How could Max’s sister’s motel room fall from 29,000 feet as Mulder says? Wouldn’t the aliens have had to take the whole motel lest someone notice a few walls missing? Forget that, why not just take the person alone???

Would Mulder have remembered Scully’s birthday if Scully wasn’t dying?

Random Observations:

It’s only funny when Mulder says, “We’re not gonna make it” because we know very well that he is.
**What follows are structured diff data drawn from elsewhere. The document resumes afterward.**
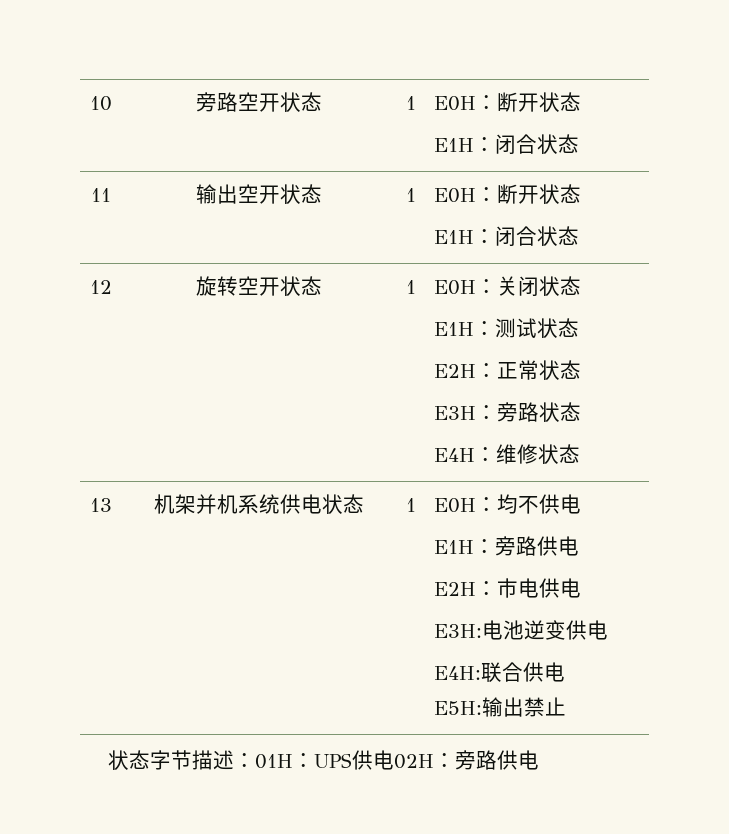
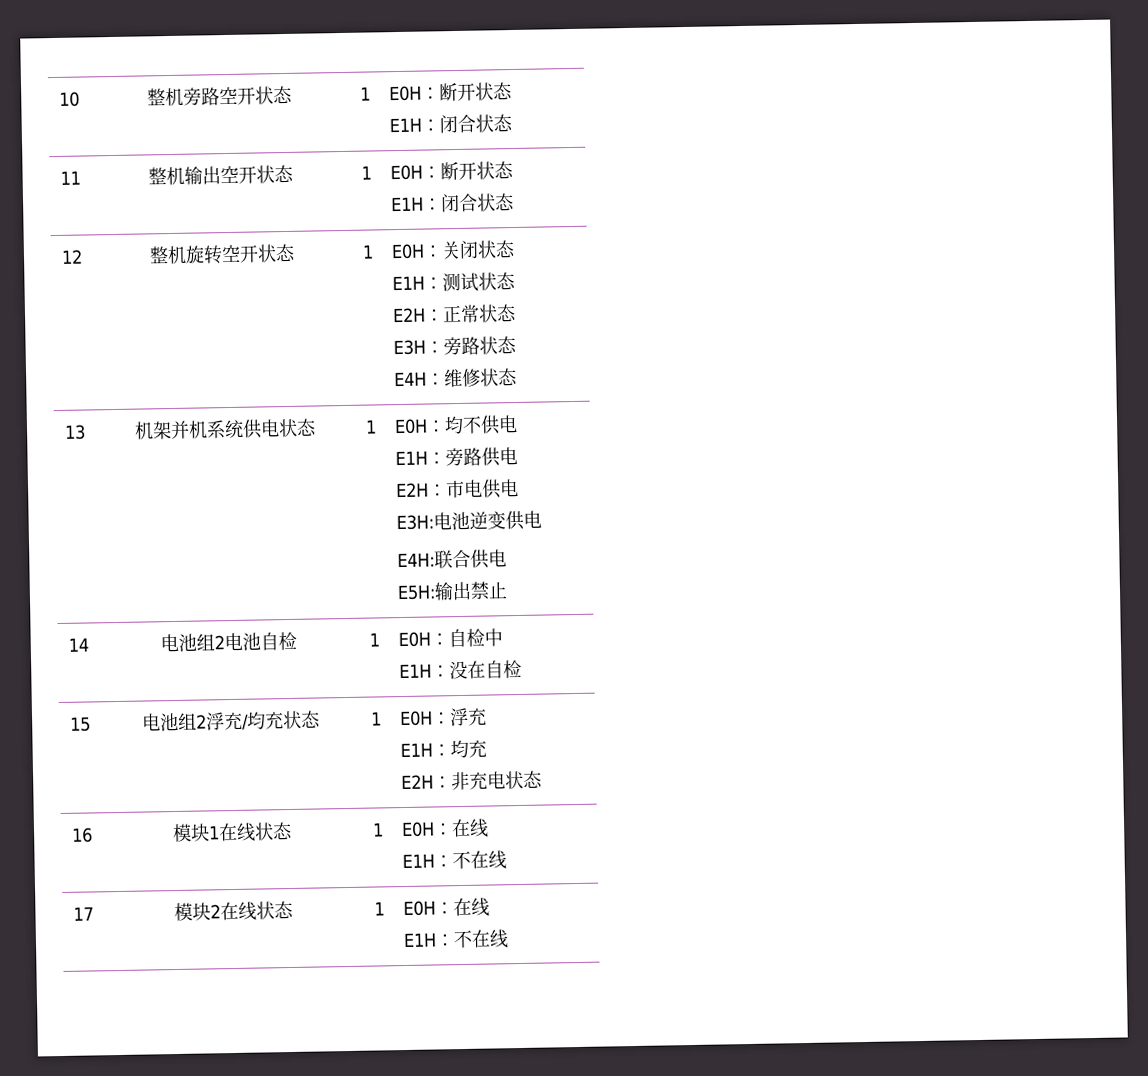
- 10 | 旁路空开状态 | 1 | E0H：断开状态
+ 10 | 整机旁路空开状态 | 1 | E0H：断开状态
- 11 | 输出空开状态 | 1 | E0H：断开状态
+ 11 | 整机输出空开状态 | 1 | E0H：断开状态
- 12 | 旋转空开状态 | 1 | E0H：关闭状态
+ 12 | 整机旋转空开状态 | 1 | E0H：关闭状态
- 状态字节描述：01H：UPS供电02H：旁路供电
+ 14 | 电池组2电池自检 | 1 | E0H：自检中
+ E1H：没在自检
+ 15 | 电池组2浮充/均充状态 | 1 | E0H：浮充
+ E1H：均充
+ E2H：非充电状态
+ 16 | 模块1在线状态 | 1 | E0H：在线
+ E1H：不在线
+ 17 | 模块2在线状态 | 1 | E0H：在线
+ E1H：不在线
I sincerely doubt Mulder and Scully would have been allowed in that TSA meeting or even less likely at the crash site.

On a related note, I realize that in order to keep things fresh and interesting, Mulder and Scully constantly have to be forced into new situations. Even so, why does Mulder going diving without experience feel like too much of a stretch to me? Combine that with Mulder and Scully’s free access to an airplane crash investigation and I’m starting to wonder how much disbelief I can suspend. It’s somehow less jarring to my rational mind to watch a mutant grow a new head.

Best Quotes:

Scully: Mulder, you have never remembered my birthday in the four years I’ve known you.
Mulder: That’s the way I like to celebrate them, every four years. It’s like dog years that way.
Scully: Dog years? Thank you.
Mulder: You’re welcome. Oh, I got something for you.
Scully: Oh, you’ve got to be kidding me.
Mulder: It’s just something that reminded me of you.
Scully: What? An alien implant?
Mulder: Two actually. I made them into earrings.

————————–

Scully: Oh, please tell me this isn’t leading to something really embarrassing.

————————–

Scully: You sure know how to make a girl feel special on her birthday.

————————–

Motel Manager: Look at this! I don’t know what kind of game she was playing in here. She blew the door right out of the jamb. I doubt insurance will cover it.
Mulder: Does your policy cover the acts of extraterrestrials?
Scully: We’ll take care of it.

————————–

Bruce Bearfield: Have you worked at this depth before?
Mulder: Not exactly.
Bruce Bearfield: What exactly is your experience?
Mulder: Once I got a quarter off of the deep end of the Y pool.